The Property is for self use and it did not generate any income and/or profit for each of the two years preceding the Disposal Agreement. The Group will utilize the net sale proceeds of the Disposal for reducing its indebtedness and working capital requirements. It is anticipated that the Group will make continuous improvement in its financial results after the Disposal.
SUFFICIENCY OF WORKING CAPITAL
The Directors are of the opinion that, following completion of the Disposal, the Group has sufficient working capital for its present requirements for at least the next 12 months from the date of this circular, in the absence of unforeseeable circumstances.
COMPETING INTERESTS OF DIRECTORS
As at the Latest Practicable Date, none of the Directors or their associates is considered to have interests in a business which competes or is likely to compete, either directly or indirectly, with the businesses of the Group, as defined in the Listing Rules.

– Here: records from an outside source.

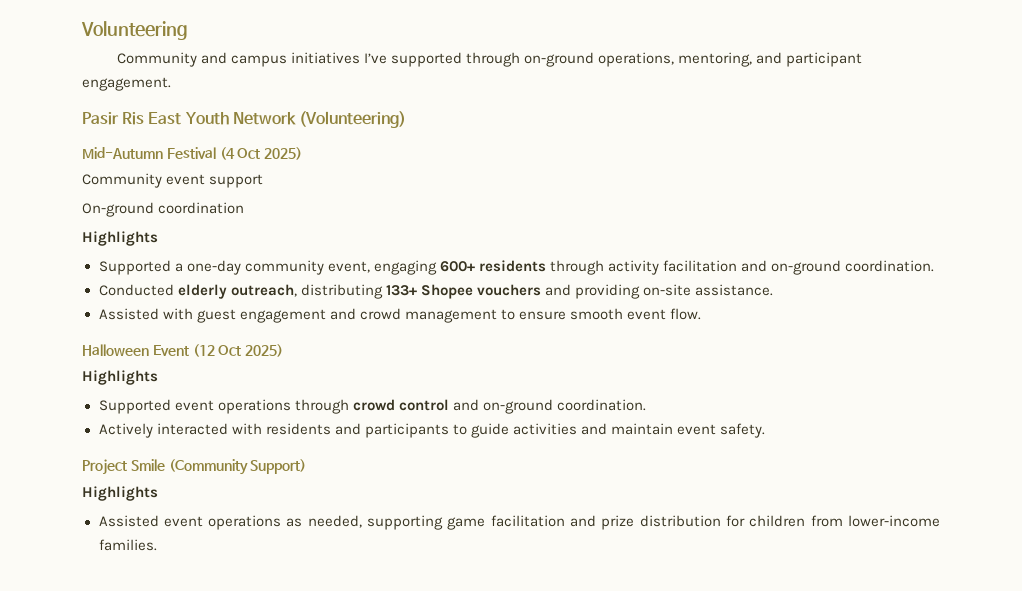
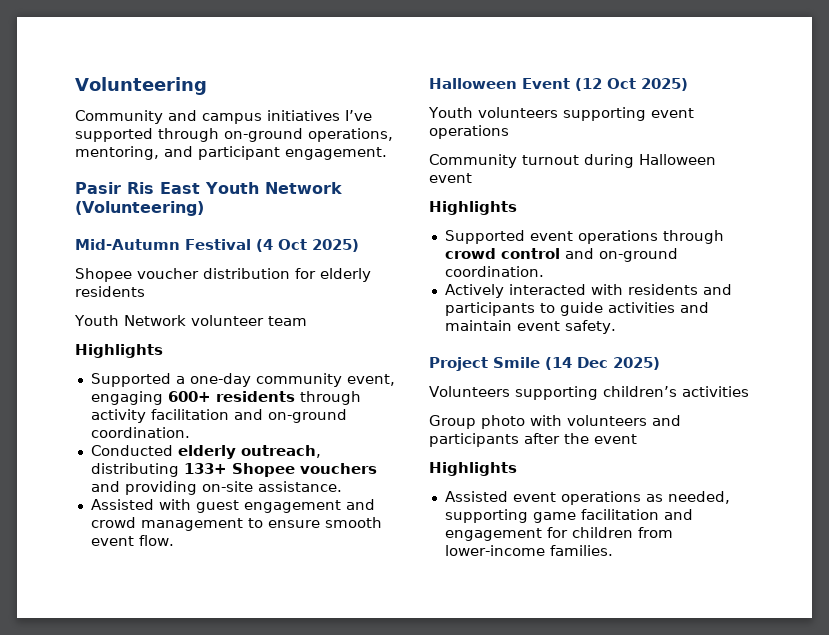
- Community event support
- On-ground coordination
+ Shopee voucher distribution for elderly residents
+ Youth Network volunteer team
+ Youth volunteers supporting event operations
+ Community turnout during Halloween event
- Project Smile (Community Support)
+ Project Smile (14 Dec 2025)
+ Volunteers supporting children’s activities
+ Group photo with volunteers and participants after the event
- Assisted event operations as needed, supporting game facilitation and prize distribution for children from lower-income families.
+ Assisted event operations as needed, supporting game facilitation and engagement for children from lower-income families.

DIRECTORS’ EXISTING OR PROPOSED CONTRACTS
As at the Latest Practicable Date, none of the Directors had any existing or proposed service contract with the Company or any member of the Group which is not expiring or determinable by the Company within one year without payment of compensation other than statutory compensation.
OTHER ARRANGEMENTS INVOLVING DIRECTORS
As at the Latest Practicable Date, none of the Directors was materially interested in any contract or arrangement subsisting at the date of this circular which is significant in relation to the business of the Group.
As at the Latest Practicable Date, none of the Directors has any interest, direct or indirect, of any assets since the date to which the latest published audited accounts of the Company were made up.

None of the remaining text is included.